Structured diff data
[Start of section]
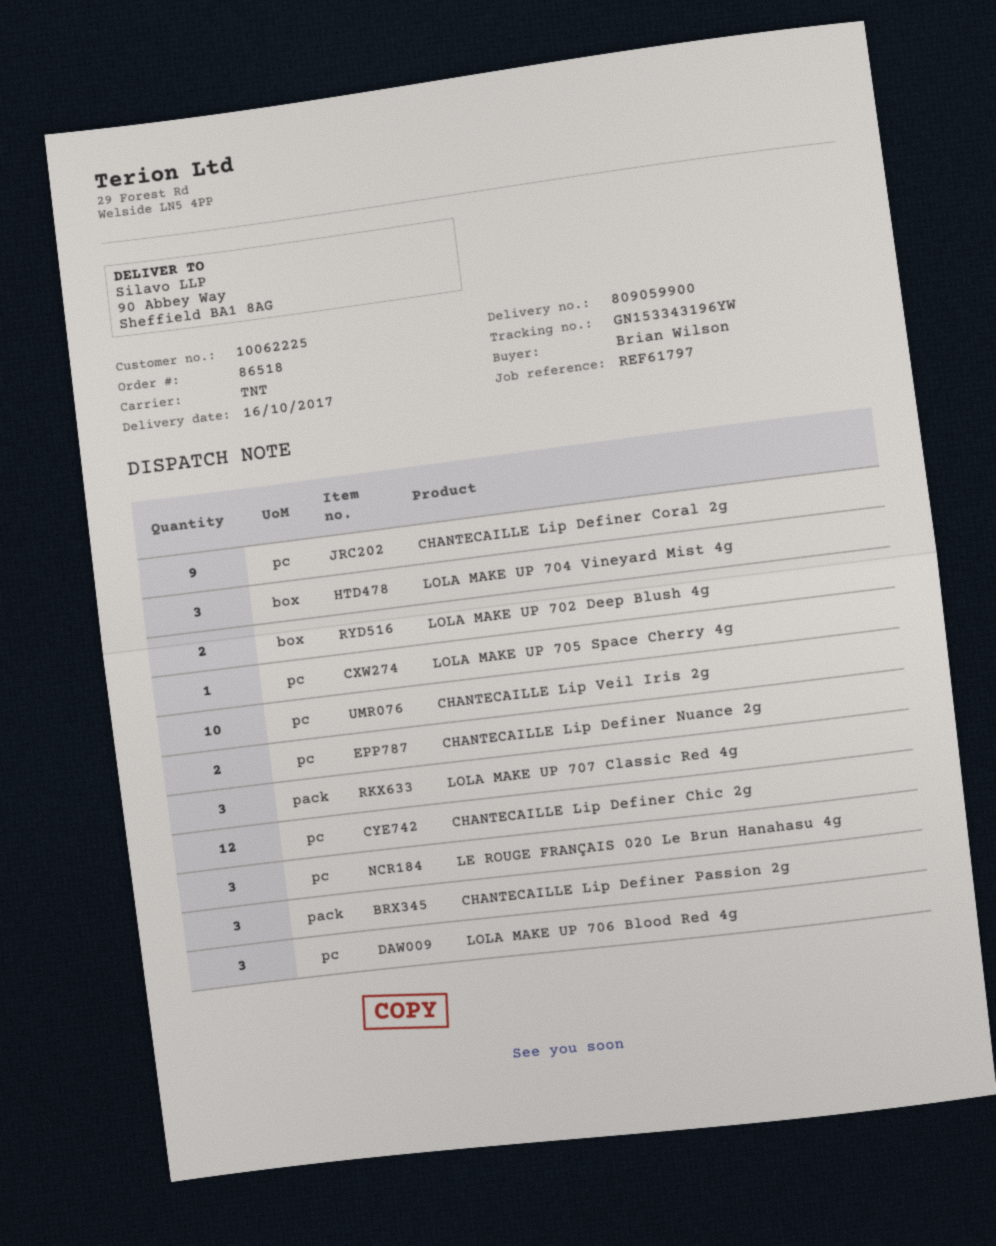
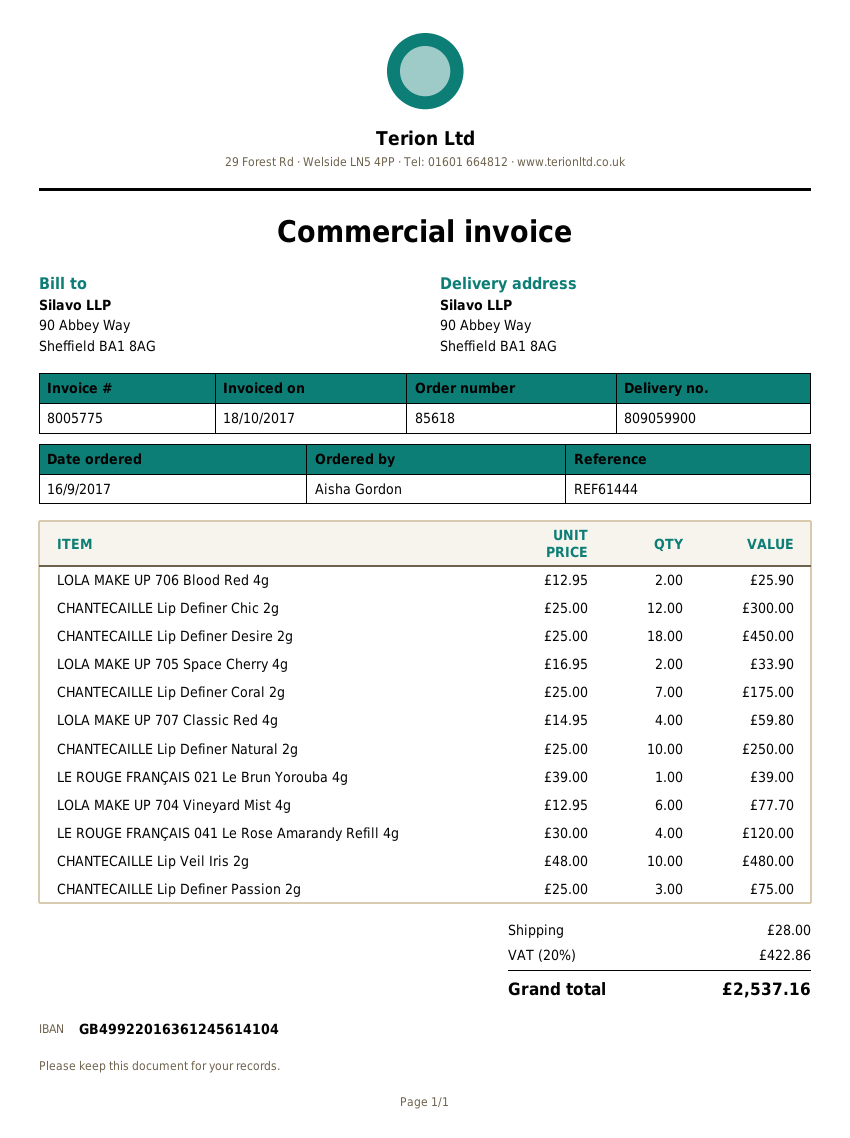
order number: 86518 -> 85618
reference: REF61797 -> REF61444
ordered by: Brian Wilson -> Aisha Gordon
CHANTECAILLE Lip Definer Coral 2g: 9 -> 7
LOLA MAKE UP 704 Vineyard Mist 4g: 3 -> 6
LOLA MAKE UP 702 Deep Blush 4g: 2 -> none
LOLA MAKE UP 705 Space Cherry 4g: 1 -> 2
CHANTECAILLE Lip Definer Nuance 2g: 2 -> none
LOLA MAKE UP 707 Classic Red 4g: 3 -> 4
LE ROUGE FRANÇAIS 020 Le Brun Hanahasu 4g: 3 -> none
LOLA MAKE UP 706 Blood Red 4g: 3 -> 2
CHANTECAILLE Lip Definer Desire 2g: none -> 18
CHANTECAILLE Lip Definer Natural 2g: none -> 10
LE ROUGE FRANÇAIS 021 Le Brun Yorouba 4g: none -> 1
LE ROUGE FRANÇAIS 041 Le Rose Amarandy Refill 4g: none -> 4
[End of section]
All of the entries above should be copied exactly, except for the pictures.

Output for this task:
order number: 86518 -> 85618
reference: REF61797 -> REF61444
ordered by: Brian Wilson -> Aisha Gordon
CHANTECAILLE Lip Definer Coral 2g: 9 -> 7
LOLA MAKE UP 704 Vineyard Mist 4g: 3 -> 6
LOLA MAKE UP 702 Deep Blush 4g: 2 -> none
LOLA MAKE UP 705 Space Cherry 4g: 1 -> 2
CHANTECAILLE Lip Definer Nuance 2g: 2 -> none
LOLA MAKE UP 707 Classic Red 4g: 3 -> 4
LE ROUGE FRANÇAIS 020 Le Brun Hanahasu 4g: 3 -> none
LOLA MAKE UP 706 Blood Red 4g: 3 -> 2
CHANTECAILLE Lip Definer Desire 2g: none -> 18
CHANTECAILLE Lip Definer Natural 2g: none -> 10
LE ROUGE FRANÇAIS 021 Le Brun Yorouba 4g: none -> 1
LE ROUGE FRANÇAIS 041 Le Rose Amarandy Refill 4g: none -> 4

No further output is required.